4. All the terms used in this Amendment which are defined in the Note shall have
the same meaning as used in the Note, unless otherwise defined in this
Amendment.
5. Borrower waives, discharges, and forever releases Bank, Bank's employees,
officers, directors, attorneys, stockholders, and their successors and
assigns, from and of any and all claims, causes of action, allegations or
assertions that Borrower has or may have had at any time up through and
including the date of this Amendment, against any or all of the foregoing,
regardless of whether any such claims, causes of action, allegations or
assertions are known to Borrower or whether any such claims, causes of
action, allegations or assertions arose as result of Bank's actions or
omissions in connection with the Note, or any amendments, extensions or
modifications thereto, or Bank's administration of the debt evidenced by the
Note or otherwise.
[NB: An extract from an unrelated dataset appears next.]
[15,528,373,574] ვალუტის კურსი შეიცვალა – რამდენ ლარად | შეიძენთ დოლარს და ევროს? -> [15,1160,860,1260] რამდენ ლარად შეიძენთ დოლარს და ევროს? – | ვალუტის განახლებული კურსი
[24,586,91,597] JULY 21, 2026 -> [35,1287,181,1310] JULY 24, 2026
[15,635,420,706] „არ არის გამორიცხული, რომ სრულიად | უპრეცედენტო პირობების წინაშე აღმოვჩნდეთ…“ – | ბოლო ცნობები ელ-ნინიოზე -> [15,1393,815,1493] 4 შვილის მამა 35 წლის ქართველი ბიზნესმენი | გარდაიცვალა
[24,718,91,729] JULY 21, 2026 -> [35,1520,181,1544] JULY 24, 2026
Nothing set forth in this Amendment shall be deemed to
modify the demand nature of the Note.
6. This Amendment is not an agreement to any further or other amendment of the
Note.
7. Borrower expressly acknowledges and agrees that except as expressly amended
in this Amendment, the Note, as amended, remains in full force and effect and
is ratified, confirmed and restated.
IN WITNESS WHEREOF, the parties have executed and delivered this Amendment on
the date set forth above.
Name(s) of Borrower(s): Pro Golf International, Inc.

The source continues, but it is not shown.